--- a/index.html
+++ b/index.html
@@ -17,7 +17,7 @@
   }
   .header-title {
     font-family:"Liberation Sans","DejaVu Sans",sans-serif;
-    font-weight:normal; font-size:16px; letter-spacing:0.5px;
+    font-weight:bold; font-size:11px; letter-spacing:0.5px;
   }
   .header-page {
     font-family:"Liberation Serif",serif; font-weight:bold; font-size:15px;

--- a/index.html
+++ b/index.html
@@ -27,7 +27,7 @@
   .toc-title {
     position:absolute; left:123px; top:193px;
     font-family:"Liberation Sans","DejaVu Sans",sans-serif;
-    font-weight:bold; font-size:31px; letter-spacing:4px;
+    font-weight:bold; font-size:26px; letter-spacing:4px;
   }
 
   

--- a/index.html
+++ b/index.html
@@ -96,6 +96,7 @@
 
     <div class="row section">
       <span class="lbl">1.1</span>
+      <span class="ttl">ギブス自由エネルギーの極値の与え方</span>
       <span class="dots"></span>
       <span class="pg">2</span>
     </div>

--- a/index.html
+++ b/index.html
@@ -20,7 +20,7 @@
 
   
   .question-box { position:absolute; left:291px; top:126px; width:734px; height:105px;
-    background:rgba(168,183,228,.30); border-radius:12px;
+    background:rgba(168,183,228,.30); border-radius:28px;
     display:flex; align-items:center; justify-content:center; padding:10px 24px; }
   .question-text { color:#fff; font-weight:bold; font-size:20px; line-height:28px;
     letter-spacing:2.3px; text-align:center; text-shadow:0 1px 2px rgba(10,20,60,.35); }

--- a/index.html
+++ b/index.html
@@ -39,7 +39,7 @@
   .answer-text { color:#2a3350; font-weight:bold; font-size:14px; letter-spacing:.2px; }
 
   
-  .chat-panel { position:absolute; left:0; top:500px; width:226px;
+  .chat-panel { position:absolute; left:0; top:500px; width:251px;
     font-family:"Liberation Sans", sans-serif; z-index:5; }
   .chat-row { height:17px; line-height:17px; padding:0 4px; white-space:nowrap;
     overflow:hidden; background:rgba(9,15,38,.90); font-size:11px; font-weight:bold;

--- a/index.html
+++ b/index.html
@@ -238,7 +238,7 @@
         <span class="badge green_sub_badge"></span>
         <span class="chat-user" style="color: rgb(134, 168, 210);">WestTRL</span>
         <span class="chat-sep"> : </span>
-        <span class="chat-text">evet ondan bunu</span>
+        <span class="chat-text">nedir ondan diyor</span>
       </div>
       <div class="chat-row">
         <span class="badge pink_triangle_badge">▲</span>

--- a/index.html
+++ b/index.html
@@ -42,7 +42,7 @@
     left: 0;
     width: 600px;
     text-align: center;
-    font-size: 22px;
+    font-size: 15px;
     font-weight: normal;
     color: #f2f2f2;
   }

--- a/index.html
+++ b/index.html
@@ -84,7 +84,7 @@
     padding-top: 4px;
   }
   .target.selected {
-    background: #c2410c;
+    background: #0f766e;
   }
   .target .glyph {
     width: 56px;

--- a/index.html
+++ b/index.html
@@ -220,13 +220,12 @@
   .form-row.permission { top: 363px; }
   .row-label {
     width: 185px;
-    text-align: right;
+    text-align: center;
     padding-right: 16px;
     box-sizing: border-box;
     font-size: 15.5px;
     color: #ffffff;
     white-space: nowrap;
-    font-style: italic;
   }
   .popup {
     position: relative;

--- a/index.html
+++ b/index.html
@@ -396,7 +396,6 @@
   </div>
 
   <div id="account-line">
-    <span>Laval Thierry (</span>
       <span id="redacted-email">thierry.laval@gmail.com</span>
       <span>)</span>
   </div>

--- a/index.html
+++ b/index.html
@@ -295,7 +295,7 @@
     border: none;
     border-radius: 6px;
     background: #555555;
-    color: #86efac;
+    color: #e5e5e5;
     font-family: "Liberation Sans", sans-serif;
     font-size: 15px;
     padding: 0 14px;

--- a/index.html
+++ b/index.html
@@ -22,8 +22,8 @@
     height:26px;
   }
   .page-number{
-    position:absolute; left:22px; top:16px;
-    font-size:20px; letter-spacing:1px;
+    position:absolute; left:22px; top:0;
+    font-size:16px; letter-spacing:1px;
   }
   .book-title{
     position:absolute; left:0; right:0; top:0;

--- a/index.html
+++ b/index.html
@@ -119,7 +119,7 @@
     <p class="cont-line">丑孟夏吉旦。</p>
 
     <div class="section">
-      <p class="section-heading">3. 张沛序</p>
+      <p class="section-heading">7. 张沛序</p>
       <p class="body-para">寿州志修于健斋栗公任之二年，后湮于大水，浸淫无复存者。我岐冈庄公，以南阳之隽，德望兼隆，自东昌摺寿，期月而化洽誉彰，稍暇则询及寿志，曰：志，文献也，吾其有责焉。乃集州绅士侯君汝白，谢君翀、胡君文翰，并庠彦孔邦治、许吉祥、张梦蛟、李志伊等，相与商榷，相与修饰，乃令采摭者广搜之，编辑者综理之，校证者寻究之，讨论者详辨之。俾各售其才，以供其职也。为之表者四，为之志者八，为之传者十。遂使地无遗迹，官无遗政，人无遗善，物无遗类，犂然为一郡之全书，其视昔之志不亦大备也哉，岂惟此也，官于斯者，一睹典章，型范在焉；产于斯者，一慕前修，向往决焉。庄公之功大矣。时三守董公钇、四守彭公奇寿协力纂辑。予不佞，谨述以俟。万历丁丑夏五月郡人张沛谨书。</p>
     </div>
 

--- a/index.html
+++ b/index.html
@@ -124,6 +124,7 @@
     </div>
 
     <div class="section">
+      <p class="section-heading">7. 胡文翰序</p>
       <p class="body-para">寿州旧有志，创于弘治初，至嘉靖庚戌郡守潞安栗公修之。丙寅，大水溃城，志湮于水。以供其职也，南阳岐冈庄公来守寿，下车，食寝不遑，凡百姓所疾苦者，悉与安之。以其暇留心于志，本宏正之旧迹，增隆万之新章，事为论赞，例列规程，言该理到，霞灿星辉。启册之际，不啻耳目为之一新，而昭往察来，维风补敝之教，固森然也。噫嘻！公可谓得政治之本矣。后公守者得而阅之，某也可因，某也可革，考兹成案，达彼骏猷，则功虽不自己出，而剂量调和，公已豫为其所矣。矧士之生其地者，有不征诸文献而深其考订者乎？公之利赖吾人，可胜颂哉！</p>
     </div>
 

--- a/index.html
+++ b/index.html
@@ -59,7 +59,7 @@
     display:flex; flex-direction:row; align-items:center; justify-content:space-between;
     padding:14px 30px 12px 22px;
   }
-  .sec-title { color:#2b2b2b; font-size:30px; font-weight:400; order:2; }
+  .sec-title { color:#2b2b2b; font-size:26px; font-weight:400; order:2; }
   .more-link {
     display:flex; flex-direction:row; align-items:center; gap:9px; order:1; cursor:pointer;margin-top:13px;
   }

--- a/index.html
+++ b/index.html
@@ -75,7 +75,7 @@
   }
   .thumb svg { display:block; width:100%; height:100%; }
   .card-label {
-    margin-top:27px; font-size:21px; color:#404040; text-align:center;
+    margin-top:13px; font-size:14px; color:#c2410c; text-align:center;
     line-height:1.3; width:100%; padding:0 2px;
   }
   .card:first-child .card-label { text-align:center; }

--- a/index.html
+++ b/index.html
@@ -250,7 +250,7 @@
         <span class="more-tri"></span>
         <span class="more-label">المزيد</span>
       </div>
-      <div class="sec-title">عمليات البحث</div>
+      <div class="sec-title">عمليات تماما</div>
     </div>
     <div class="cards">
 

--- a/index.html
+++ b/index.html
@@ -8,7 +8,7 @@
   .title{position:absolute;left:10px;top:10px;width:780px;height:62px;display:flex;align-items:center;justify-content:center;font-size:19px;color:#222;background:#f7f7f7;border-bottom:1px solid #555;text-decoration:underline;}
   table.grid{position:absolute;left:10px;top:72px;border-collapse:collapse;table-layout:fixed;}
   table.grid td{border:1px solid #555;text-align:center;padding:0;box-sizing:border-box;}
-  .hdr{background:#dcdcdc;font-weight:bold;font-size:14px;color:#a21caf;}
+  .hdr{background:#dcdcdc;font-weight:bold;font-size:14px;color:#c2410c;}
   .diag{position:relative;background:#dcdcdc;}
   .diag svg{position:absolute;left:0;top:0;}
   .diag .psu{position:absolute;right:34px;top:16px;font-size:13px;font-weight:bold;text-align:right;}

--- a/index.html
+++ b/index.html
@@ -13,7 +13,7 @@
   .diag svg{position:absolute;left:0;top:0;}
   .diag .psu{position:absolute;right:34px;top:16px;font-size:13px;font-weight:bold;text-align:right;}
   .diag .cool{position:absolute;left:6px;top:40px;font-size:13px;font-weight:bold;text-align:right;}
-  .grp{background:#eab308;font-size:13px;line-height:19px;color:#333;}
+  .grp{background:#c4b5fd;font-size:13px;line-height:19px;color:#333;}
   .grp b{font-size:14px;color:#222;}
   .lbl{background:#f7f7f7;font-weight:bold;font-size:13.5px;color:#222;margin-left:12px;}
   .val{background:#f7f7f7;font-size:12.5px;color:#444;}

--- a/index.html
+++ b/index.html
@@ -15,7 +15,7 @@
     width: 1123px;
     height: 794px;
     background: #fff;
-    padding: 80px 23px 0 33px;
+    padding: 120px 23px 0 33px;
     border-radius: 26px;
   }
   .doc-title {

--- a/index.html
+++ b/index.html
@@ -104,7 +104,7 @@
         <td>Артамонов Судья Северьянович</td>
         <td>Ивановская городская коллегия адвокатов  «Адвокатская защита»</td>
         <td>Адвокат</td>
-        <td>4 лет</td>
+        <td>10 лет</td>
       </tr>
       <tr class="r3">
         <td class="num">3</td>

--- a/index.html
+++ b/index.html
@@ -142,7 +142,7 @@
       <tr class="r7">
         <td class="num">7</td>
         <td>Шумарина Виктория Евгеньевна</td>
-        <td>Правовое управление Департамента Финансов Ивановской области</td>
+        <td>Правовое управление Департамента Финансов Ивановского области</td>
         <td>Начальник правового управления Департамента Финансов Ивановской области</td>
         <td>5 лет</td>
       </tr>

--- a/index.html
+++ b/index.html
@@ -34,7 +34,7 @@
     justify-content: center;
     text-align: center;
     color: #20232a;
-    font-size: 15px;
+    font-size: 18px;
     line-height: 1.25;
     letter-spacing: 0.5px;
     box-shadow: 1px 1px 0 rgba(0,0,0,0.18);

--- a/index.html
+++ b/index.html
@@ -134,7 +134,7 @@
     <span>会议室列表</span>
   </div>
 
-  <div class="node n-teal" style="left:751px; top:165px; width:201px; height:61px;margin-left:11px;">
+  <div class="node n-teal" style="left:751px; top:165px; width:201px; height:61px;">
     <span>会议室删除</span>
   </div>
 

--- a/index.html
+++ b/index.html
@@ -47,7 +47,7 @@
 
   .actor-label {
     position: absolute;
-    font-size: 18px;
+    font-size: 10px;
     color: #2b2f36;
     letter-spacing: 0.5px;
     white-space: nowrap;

What needs to be done: Every line holding the string "section" should be copied here, so please find those lines in the data.

Exercise result:
     <div class="row section">
     <div class="section">
-      <p class="section-heading">3. 张沛序</p>
+      <p class="section-heading">7. 张沛序</p>
     <div class="section">
+      <p class="section-heading">7. 胡文翰序</p>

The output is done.